**** Data under study ****

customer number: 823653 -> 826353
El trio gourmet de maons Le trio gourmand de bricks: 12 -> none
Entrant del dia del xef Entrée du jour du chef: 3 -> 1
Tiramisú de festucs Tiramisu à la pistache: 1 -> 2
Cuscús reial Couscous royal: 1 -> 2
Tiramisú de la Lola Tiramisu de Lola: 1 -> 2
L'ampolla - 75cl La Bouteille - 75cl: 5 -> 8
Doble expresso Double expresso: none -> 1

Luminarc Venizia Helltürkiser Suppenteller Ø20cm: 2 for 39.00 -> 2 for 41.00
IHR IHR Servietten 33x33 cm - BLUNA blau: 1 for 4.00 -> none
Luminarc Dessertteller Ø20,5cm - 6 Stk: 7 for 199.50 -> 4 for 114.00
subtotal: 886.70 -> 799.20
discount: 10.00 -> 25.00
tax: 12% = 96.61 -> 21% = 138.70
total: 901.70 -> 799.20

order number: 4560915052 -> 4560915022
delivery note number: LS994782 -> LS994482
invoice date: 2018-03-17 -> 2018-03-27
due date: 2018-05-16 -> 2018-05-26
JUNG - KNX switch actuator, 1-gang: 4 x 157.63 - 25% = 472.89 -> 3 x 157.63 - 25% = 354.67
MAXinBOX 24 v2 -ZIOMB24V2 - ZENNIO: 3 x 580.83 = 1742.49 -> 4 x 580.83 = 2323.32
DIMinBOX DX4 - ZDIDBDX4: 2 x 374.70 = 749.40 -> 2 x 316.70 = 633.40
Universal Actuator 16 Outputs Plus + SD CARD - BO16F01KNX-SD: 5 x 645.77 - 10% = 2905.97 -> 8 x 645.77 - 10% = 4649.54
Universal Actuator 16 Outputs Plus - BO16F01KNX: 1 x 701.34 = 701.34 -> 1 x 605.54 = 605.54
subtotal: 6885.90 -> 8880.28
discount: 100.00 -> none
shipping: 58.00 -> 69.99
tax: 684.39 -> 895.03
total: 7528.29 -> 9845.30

****

» **Aim of the exercise**
The line containing "Universal Actuator 16 Outputs Plus - BO16F01KNX: 1" and every line after it, through the last one above, should be written out word for word.

» **Task result**
Universal Actuator 16 Outputs Plus - BO16F01KNX: 1 x 701.34 = 701.34 -> 1 x 605.54 = 605.54
subtotal: 6885.90 -> 8880.28
discount: 100.00 -> none
shipping: 58.00 -> 69.99
tax: 684.39 -> 895.03
total: 7528.29 -> 9845.30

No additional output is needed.